The Killers is gifted with an exceptional cast as well. Burt Lancaster, acting in his first major screen role, is the perfectly unwilling patsy to the machinations of his less than trustworthy criminal cohorts. Lancaster is completely genuine in his performance, playing the part of a lost soul with a good side to him but too desperate and dumb too carve a less risky path for himself. Edmond O’Brien was always very good at playing the sharp, dedicated, investigator type and The Killers is no exception to the rule. Where his role is a bit out of the norm is, in trying to convince his employer of the utility of investigating the case, he keeps up bringing the fact that their company can reclaim plenty of money. Is this the real reason Jim cannot let go of Swede’s story or is there some ulterior, personal curiosity-driven motive? The film never explicitly argues for either possibility, which makes his character all the more curious. Sam Levene is as dependable as always, playing the detective role with cool and intelligence. Albert Dekker brings subtle menace as the lead antagonist Swede’s chief rival for a woman’s affections. There are only two significant female roles to speak of, Lilly, played by Virginia Christine (perfectly fine but not given nearly as much to do as Gardner) and Kitty Collins played by Ava Gardner, with the latter being the standout. She fits the mould of the sexy femme fatale with incredible ease, although adds a layer of genuine likability to the role. Kitty never feels like a mean-spirited individual and in fact gives the impression that she might be quite a pleasant woman to have around, but of course reality dictates otherwise in the end.
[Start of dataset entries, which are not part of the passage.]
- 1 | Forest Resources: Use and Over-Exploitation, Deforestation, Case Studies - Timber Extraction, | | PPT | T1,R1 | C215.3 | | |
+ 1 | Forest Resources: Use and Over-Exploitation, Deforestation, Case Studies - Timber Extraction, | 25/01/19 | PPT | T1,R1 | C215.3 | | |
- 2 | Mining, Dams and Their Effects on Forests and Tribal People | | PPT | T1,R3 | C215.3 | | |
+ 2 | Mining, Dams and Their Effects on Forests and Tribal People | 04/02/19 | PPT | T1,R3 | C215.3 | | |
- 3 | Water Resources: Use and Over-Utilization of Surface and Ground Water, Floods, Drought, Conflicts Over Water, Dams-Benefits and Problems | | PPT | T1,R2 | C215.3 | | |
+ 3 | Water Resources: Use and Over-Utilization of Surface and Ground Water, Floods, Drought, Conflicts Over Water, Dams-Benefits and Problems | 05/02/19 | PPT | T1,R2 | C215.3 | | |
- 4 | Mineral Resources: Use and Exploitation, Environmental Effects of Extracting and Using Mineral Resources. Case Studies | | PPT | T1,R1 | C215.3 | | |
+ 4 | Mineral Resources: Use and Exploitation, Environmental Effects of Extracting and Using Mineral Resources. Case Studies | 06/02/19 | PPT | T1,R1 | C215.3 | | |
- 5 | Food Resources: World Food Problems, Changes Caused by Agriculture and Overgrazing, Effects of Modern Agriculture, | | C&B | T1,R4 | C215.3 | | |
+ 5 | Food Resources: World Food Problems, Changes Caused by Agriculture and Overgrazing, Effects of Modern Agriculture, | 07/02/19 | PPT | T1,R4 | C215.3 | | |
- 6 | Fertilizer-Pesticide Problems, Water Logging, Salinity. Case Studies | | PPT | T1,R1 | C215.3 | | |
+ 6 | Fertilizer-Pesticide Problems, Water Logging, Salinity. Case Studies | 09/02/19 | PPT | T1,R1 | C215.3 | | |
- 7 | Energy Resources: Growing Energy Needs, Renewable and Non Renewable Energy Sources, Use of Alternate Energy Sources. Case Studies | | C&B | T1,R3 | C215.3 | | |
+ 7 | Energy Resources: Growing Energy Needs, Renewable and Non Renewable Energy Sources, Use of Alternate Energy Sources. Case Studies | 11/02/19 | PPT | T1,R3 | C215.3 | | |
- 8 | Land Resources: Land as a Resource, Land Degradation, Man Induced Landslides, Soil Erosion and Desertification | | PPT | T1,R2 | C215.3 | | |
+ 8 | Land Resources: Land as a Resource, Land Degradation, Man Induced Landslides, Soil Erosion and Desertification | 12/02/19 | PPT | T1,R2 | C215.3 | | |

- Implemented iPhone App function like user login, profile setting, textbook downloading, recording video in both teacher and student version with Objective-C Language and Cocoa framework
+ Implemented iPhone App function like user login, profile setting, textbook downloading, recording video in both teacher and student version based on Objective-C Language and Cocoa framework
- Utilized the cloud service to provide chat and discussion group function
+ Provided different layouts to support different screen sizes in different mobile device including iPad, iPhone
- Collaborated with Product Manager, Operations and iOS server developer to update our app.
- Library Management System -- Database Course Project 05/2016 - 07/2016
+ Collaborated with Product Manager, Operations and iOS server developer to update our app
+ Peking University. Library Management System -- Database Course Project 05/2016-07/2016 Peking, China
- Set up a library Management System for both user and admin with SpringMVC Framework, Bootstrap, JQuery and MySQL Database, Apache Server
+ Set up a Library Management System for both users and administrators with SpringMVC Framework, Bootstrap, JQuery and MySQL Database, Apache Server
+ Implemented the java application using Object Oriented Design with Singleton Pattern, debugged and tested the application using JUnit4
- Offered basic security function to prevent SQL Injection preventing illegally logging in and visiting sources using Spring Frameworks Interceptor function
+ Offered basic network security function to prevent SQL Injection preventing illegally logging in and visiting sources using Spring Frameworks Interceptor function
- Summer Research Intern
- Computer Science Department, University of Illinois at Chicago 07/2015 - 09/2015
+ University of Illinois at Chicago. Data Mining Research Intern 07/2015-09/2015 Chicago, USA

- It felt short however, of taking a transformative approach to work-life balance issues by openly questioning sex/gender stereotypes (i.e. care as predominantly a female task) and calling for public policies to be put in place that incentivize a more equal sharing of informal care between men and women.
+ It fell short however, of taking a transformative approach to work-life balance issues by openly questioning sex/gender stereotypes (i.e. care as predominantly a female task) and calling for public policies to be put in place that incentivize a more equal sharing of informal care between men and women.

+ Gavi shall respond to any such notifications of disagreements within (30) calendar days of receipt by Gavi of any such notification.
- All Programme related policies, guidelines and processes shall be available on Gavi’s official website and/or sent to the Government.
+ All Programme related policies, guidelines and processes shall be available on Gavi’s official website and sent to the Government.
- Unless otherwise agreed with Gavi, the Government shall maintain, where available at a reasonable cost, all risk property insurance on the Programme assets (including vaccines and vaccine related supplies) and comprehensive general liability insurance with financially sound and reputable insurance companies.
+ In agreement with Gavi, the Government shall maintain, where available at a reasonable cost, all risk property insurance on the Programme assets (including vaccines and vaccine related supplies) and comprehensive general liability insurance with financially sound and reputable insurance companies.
The movie comes achingly close to earning top marks across the board. Unfortunately, the dying minutes perform a mediocre task of finally explaining who opted to have Swede wasted and why. It feels too pat, too neat and therefore like an afterthought more than anything else. There is an argument to be made that the journey should count more than the destination, and in this case the journey is fantastic, but its wonderful quality may want viewers to arrive at a great destination as well, which is not quite what The Killers delivers. On the flip side, the opening sequence leading to Swede’s death is absolutely amazing for how unbearably tense it is. By no means do the disappointing final scenes prevent Siodmak’s movie from earning a high recommendation. The Killers features an excellent story told with remarkable artistry from one of the great directors of the era.